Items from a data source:
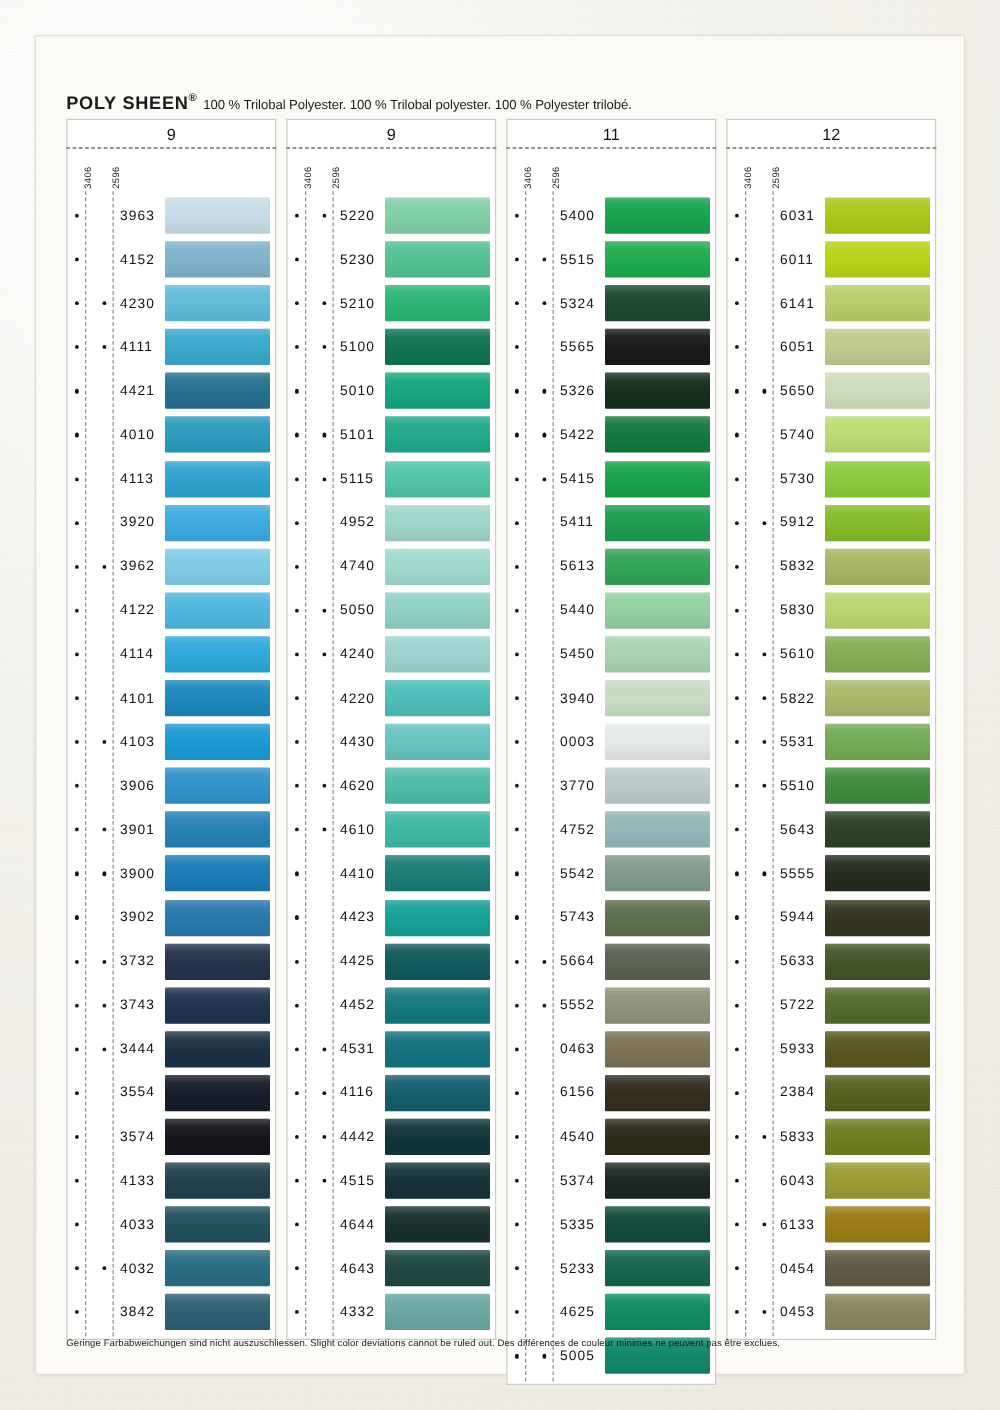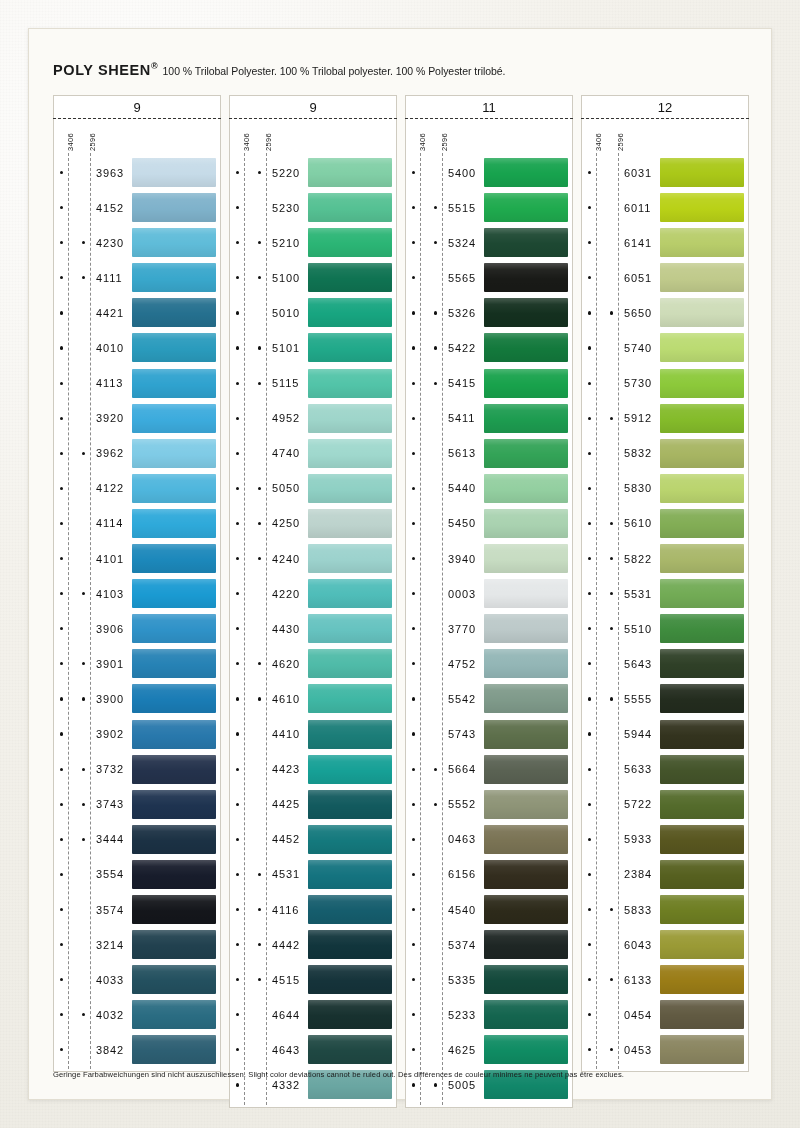--- a/index.html
+++ b/index.html
@@ -37,21 +37,21 @@
     width: 744px;
     height: 1072px;
     background: #fbfaf6;
     border: 1px solid #e2ded2;
     box-shadow: 0 1px 4px rgba(0,0,0,0.08);
     box-sizing: border-box;
   }
   .header {
     position: absolute;
     left: 24px;
-    top: 32px;
+    top: 44px;
     white-space: nowrap;
     text-align: right;
   }
   .brand {
     font-size: 14.5px;
     font-weight: bold;
     letter-spacing: 0.6px;
     color: #1a1a1a;
   }
   .brand sup {
@@ -366,21 +366,21 @@
               </div>
               <div class="row">
                 <span class="dot c1"></span>
                 <span class="code">3574</span>
                 <span class="swatch" style="background: rgb(20, 22, 27);">
                   <span class="swatch-sheen"></span>
                 </span>
               </div>
               <div class="row">
                 <span class="dot c1"></span>
-                <span class="code">3214</span>
+                <span class="code">4133</span>
                 <span class="swatch" style="background: rgb(33, 65, 79);">
                   <span class="swatch-sheen"></span>
                 </span>
               </div>
               <div class="row">
                 <span class="dot c1"></span>
                 <span class="code">4033</span>
                 <span class="swatch" style="background: rgb(35, 80, 95);">
                   <span class="swatch-sheen"></span>
                 </span>
@@ -488,28 +488,20 @@
                 <span class="dot c1"></span>
                 <span class="dot c2"></span>
                 <span class="code">5050</span>
                 <span class="swatch" style="background: rgb(143, 208, 196);">
                   <span class="swatch-sheen"></span>
                 </span>
               </div>
               <div class="row">
                 <span class="dot c1"></span>
                 <span class="dot c2"></span>
-                <span class="code">4250</span>
-                <span class="swatch" style="background: rgb(189, 211, 205);">
-                  <span class="swatch-sheen"></span>
-                </span>
-              </div>
-              <div class="row">
-                <span class="dot c1"></span>
-                <span class="dot c2"></span>
                 <span class="code">4240</span>
                 <span class="swatch" style="background: rgb(156, 210, 205);">
                   <span class="swatch-sheen"></span>
                 </span>
               </div>
               <div class="row">
                 <span class="dot c1"></span>
                 <span class="code">4220</span>
                 <span class="swatch" style="background: rgb(79, 189, 185);">
                   <span class="swatch-sheen"></span>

## Exercise requirements:
Each entry above must be restated word for word; the pictures stay out of the copy.

## Result:
--- a/index.html
+++ b/index.html
@@ -37,21 +37,21 @@
     width: 744px;
     height: 1072px;
     background: #fbfaf6;
     border: 1px solid #e2ded2;
     box-shadow: 0 1px 4px rgba(0,0,0,0.08);
     box-sizing: border-box;
   }
   .header {
     position: absolute;
     left: 24px;
-    top: 32px;
+    top: 44px;
     white-space: nowrap;
     text-align: right;
   }
   .brand {
     font-size: 14.5px;
     font-weight: bold;
     letter-spacing: 0.6px;
     color: #1a1a1a;
   }
   .brand sup {
@@ -366,21 +366,21 @@
               </div>
               <div class="row">
                 <span class="dot c1"></span>
                 <span class="code">3574</span>
                 <span class="swatch" style="background: rgb(20, 22, 27);">
                   <span class="swatch-sheen"></span>
                 </span>
               </div>
               <div class="row">
                 <span class="dot c1"></span>
-                <span class="code">3214</span>
+                <span class="code">4133</span>
                 <span class="swatch" style="background: rgb(33, 65, 79);">
                   <span class="swatch-sheen"></span>
                 </span>
               </div>
               <div class="row">
                 <span class="dot c1"></span>
                 <span class="code">4033</span>
                 <span class="swatch" style="background: rgb(35, 80, 95);">
                   <span class="swatch-sheen"></span>
                 </span>
@@ -488,28 +488,20 @@
                 <span class="dot c1"></span>
                 <span class="dot c2"></span>
                 <span class="code">5050</span>
                 <span class="swatch" style="background: rgb(143, 208, 196);">
                   <span class="swatch-sheen"></span>
                 </span>
               </div>
               <div class="row">
                 <span class="dot c1"></span>
                 <span class="dot c2"></span>
-                <span class="code">4250</span>
-                <span class="swatch" style="background: rgb(189, 211, 205);">
-                  <span class="swatch-sheen"></span>
-                </span>
-              </div>
-              <div class="row">
-                <span class="dot c1"></span>
-                <span class="dot c2"></span>
                 <span class="code">4240</span>
                 <span class="swatch" style="background: rgb(156, 210, 205);">
                   <span class="swatch-sheen"></span>
                 </span>
               </div>
               <div class="row">
                 <span class="dot c1"></span>
                 <span class="code">4220</span>
                 <span class="swatch" style="background: rgb(79, 189, 185);">
                   <span class="swatch-sheen"></span>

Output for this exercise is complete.